Вокруг было тихо. И в этой напряженной тишине особенно остро послышался далекий и все приближающийся гул самолетов.
«Летят, — подумал Гобар. — Если они обнаружат наши колонны, то нам крепко достанется».
— Товарищ командир! — позвал снизу голос. — Аппарат привезли.
Гобар помог телефонисту установить аппарат на наблюдательном пункте и, проверив связь, стал смотреть на раскинувшуюся перед ним картину.
Совсем рассвело. Теперь ему хорошо была видна вся долина, залитая ярким солнечным светом. Прямо перед ним по обе стороны раскинулось пересеченное лощинами и перелесками поле, через которое, разделяя его на две почти равные части, бежало пропадавшее за склоном шоссе. Там, где на повороте шоссе ярко блестел золотой крест часовни, виднелись кривые линии окопов. Шагах в двухстах в глубину, по окраине села Билька-Крулевское, тянулась вторая линия окопов противника. За селом темнела опушка соснового леса. Дальше, скрывая очертания львовских предместий, по всему горизонту дрожало золотистое марево. Солнце поднималось все выше.

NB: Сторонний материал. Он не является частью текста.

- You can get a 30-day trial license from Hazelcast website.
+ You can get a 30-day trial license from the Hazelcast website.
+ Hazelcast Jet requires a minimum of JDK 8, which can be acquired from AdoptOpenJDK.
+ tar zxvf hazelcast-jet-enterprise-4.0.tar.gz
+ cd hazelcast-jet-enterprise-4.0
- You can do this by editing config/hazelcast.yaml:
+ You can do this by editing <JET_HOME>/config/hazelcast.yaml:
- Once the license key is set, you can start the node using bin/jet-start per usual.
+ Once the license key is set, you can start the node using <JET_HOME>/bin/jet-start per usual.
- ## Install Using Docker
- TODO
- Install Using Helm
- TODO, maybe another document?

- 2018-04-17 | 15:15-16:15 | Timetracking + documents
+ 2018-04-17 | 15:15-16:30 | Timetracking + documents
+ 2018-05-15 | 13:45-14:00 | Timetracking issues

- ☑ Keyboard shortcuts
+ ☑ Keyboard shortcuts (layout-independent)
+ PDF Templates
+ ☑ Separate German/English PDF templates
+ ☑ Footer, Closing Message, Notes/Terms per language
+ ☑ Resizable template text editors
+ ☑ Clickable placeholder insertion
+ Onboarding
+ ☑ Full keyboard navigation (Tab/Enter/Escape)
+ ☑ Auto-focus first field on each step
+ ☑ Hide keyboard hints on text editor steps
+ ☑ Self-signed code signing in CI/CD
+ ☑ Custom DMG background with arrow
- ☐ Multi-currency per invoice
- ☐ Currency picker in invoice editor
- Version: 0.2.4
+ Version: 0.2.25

Рассеиваясь, таял туман. Только в глубоких лощинах, густо поросших кустами, где еще продолжали лежать длинные тени, туман стлался лиловатым прозрачным дымком.
Засмотревшись, Гобар не сразу услышал треск сучьев внизу. Пыхтя и отдуваясь, на сосну лез Панкеев. Держась рукой за толстый сук, он остановился пониже Говара, перевел дух и, поправляя висевший на ремешке через шею бинокль, спросил:
— Ну, что там видно?
— Вижу влево пехоту противника. Из леса выходит, — сказал Гобар.
Панкеев посмотрел в бинокль. Вытягиваясь из леса голубоватой колонной, пехота спускалась в низину.
— Сильно, — помолчав, сказал Панкеев. — Так вот, слушай сюда. Я сейчас возьму два эскадрона и ударю им во фланг. Ты не стреляй, пока они не подойдут к этим высотам, — он показал в сторону лесистых холмов против Билька-Крулевской. — А как подойдут — крой их беглым огнем…
Получив приказ Панкеева занять и оборонять высоты на правом фланге полкового участка, Ладыгин еще затемно подвел эскадрон и занял рубеж обороны. Теперь, проверив расположение и приказав Вихрову выслать на правый фланг двух бойцов с пулеметом для обороны лощины, он вместе с Ильвачевым лежал на командном пункте и смотрел в бинокль в сторону окопов противника. Там не было заметно никакого движения, и только в глубине, у самого леса, виднелись сгорбленные фигурки перебегавших солдат. Можно было обстрелять их из пулеметов, но Ладыгин, как и все другие командиры, имея строжайший приказ беречь патроны и открывать огонь только с близких дистанций.